Marijuana supporters have long argued that the plant's active ingredients, known as cannabinoids, are safe and effective treatments for pain, nausea, and other ailments.
The most active cannabinoid—delta-9-tetrahydrocannabinol, or THC—is known to have anti-inflammatory properties. But it is also responsible for the plant's psychotropic effects.
Now researchers say that another cannabinoid, called beta-caryophyllene, or (E)-BCP, helps combat inflammation without affecting the brain.
(E)-BCP is already part of many people's daily diets, the researchers note. Foods that are particularly high in the compound include black pepper, oregano, basil, lime, cinnamon, carrots, and celery.
Essential oils from cannabis plants—whose leaves and flowers are used to make the marijuana drug—contain up to 35 percent (E)-BCP.

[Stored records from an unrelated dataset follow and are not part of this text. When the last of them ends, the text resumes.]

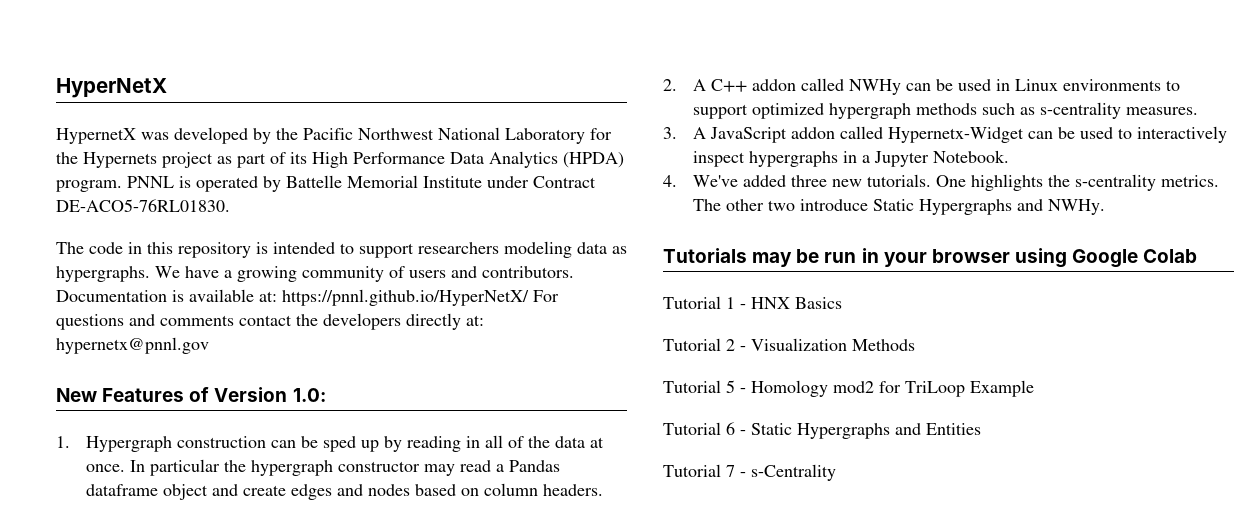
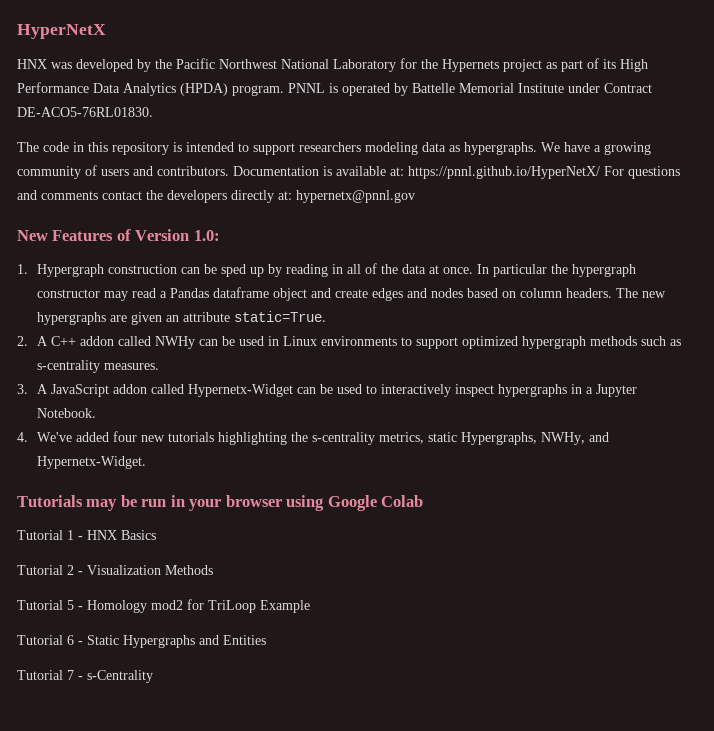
[56,128,136,144] HypernetX -> [17,59,47,69] HNX
(604, 490) none -> [615,288,666,298] [36,311,326,325] The new hypergraphs are given an attribute static=True.
[791,174,1220,191] [693,199,1106,215] three new tutorials. One highlights the s-centrality metrics. The other two introduce Static Hypergraphs and NWHy. -> [112,431,609,445] [36,456,146,469] four new tutorials highlighting the s-centrality metrics, static Hypergraphs, NWHy, and Hypernetx-Widget.

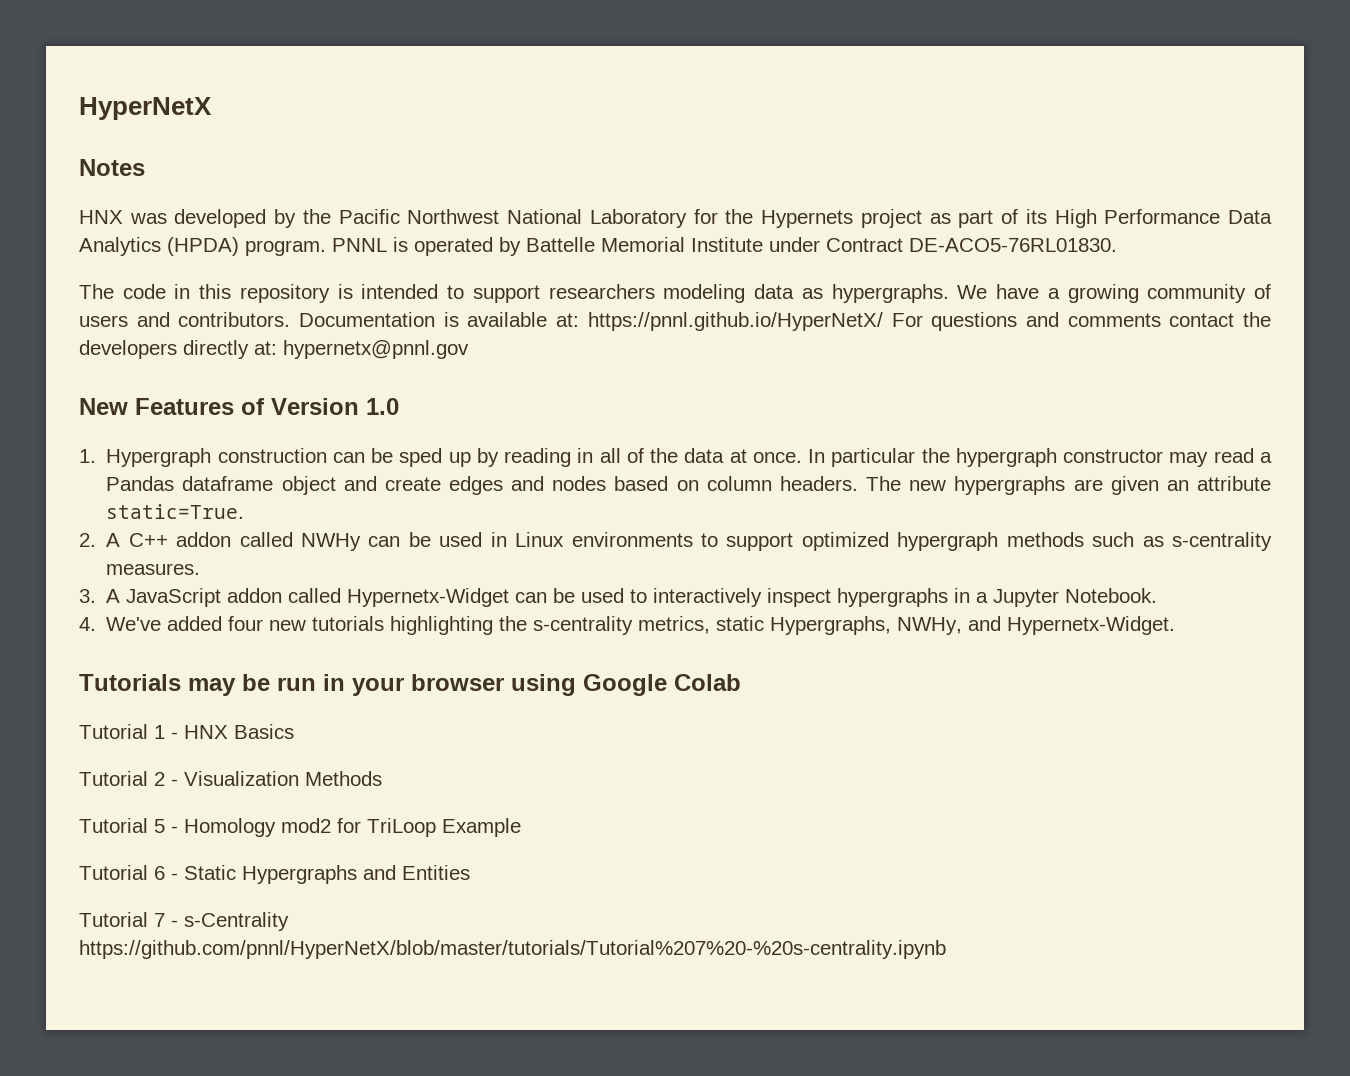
(106, 31) none -> [79,159,145,176] // Notes
[193,230,220,241] 1.0: -> [366,398,399,415] 1.0
(153, 676) none -> [79,940,946,959] // https://github.com/pnnl/HyperNetX/blob/master/tutorials/Tutorial%207%20-%20s-centrality.ipynb

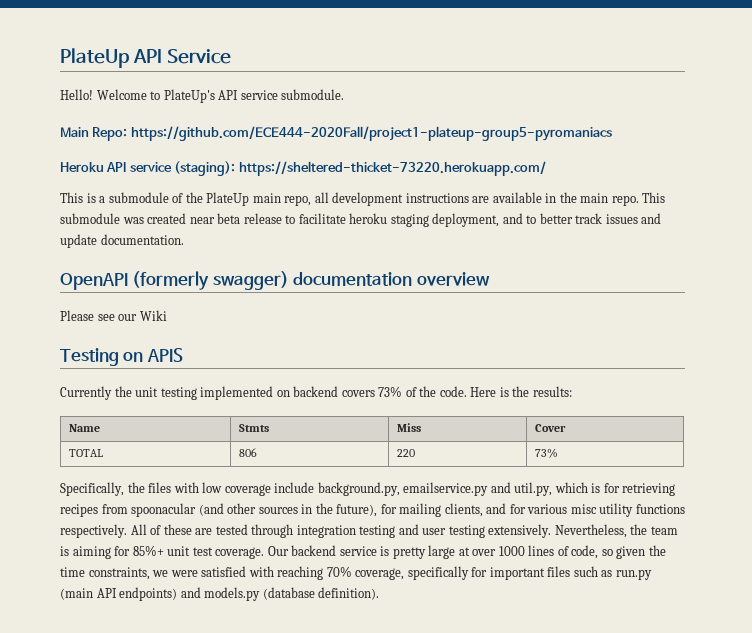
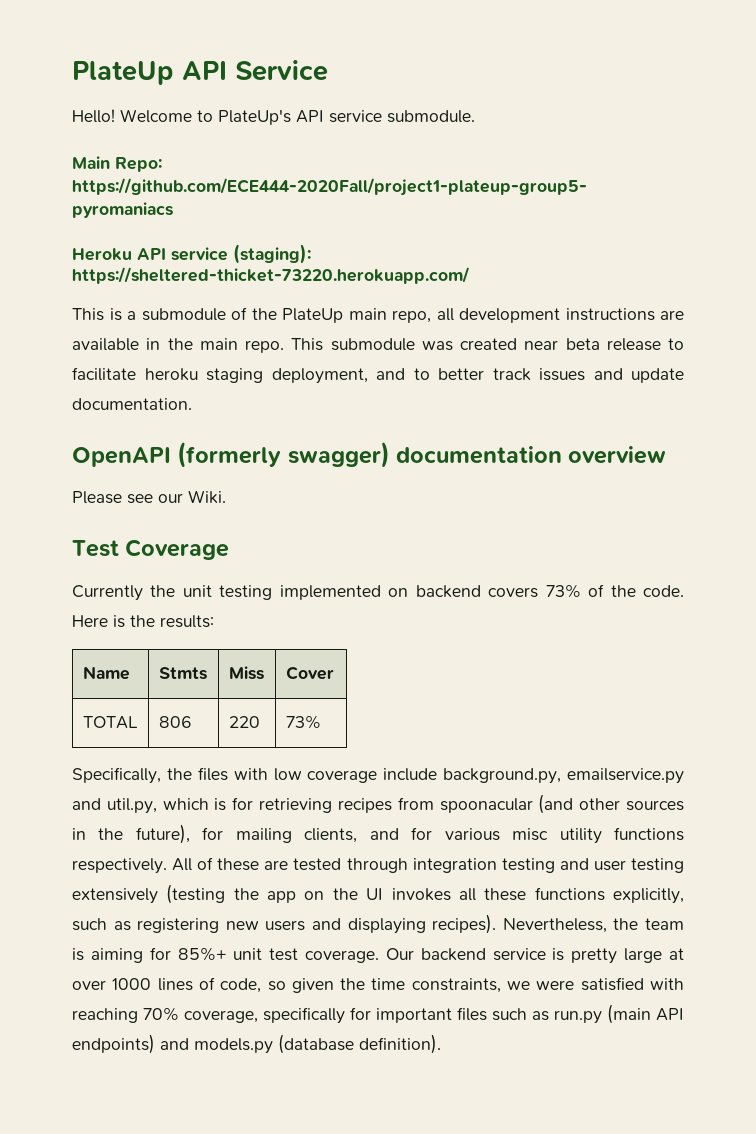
[139,310,167,321] [60,348,183,366] Wiki // Testing on APIS -> [188,490,226,504] [72,539,230,560] Wiki. // Test Coverage
[488,524,552,538] extensively. -> [72,884,685,904] [72,914,497,934] extensively (testing the app on the UI invokes all these functions explicitly, such as registering new users and displaying recipes).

But even after decades of cannabis research, scientists hadn't previously known that the compound had anti-inflammatory properties.
"This is because the focus was on the classical cannabinoids [rather than (E)-BCP]," said lead study author Jürg Gertsch of the Swiss Federal Institute of Technology.
Cannabinoids in marijuana are known to primarily affect two of the many molecular receptors in the human body.
The CB1 receptor is found in the brain and central nervous system and is responsible for the high people experience when they smoke pot.